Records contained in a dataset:
════════════════════
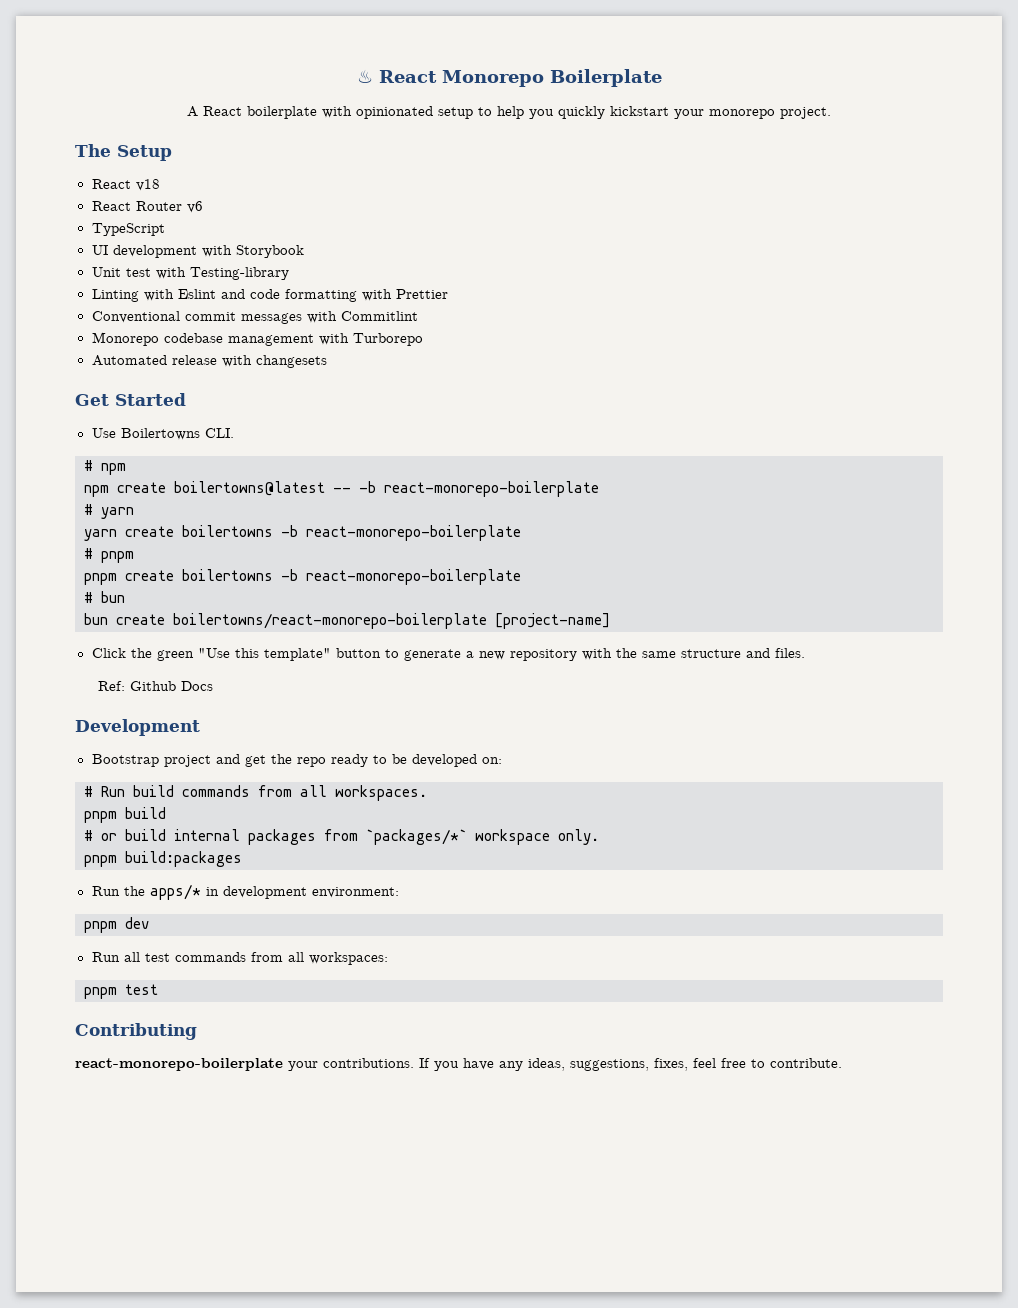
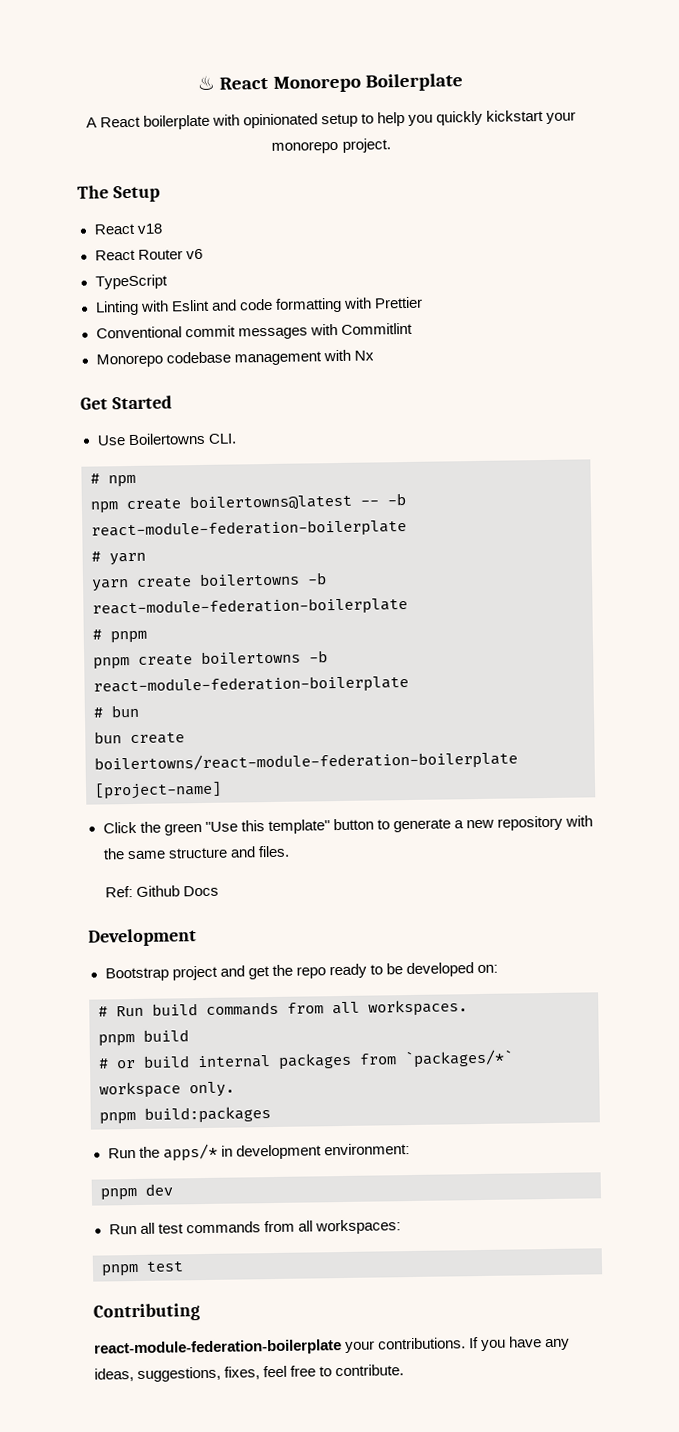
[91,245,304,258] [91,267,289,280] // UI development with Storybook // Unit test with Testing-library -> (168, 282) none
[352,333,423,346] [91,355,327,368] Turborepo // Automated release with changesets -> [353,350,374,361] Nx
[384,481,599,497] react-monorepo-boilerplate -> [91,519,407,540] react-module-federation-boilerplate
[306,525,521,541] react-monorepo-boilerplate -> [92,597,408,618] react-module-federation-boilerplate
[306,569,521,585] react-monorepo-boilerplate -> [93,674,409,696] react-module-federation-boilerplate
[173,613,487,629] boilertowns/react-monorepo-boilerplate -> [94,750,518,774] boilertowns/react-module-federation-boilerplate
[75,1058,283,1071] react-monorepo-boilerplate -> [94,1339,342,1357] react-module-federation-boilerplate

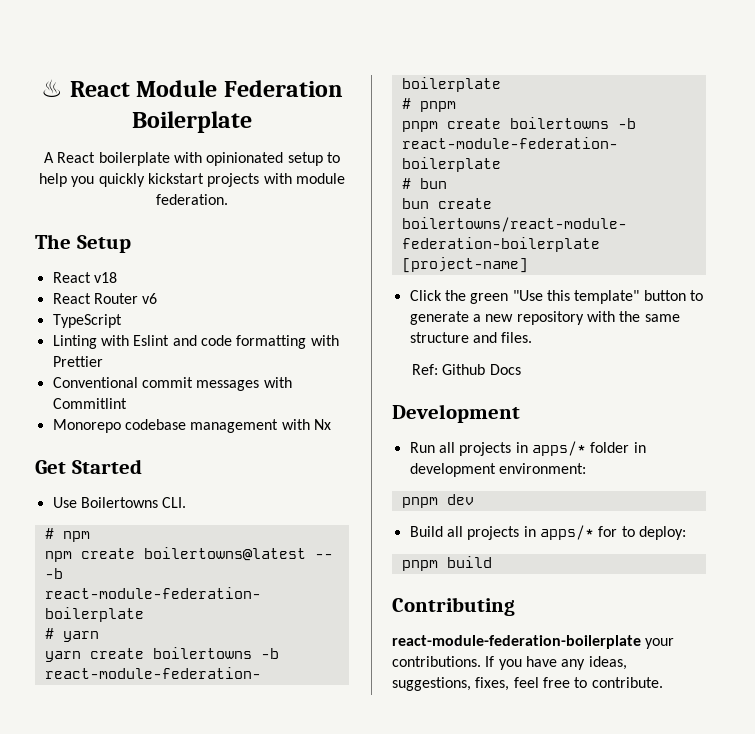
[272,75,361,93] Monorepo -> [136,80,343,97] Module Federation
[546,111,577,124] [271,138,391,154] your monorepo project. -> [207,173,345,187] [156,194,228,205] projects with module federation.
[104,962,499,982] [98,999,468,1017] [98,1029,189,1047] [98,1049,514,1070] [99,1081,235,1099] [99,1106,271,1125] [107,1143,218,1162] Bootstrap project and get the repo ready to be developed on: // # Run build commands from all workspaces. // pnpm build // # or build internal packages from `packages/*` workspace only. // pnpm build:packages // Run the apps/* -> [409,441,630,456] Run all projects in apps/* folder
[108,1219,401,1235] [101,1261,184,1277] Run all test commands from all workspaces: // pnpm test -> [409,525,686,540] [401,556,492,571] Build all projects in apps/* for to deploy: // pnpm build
════════════════════
* Instructions for the task
Provide the count of lines in the data above containing "workspaces", and nothing further.

* Exercise solution
2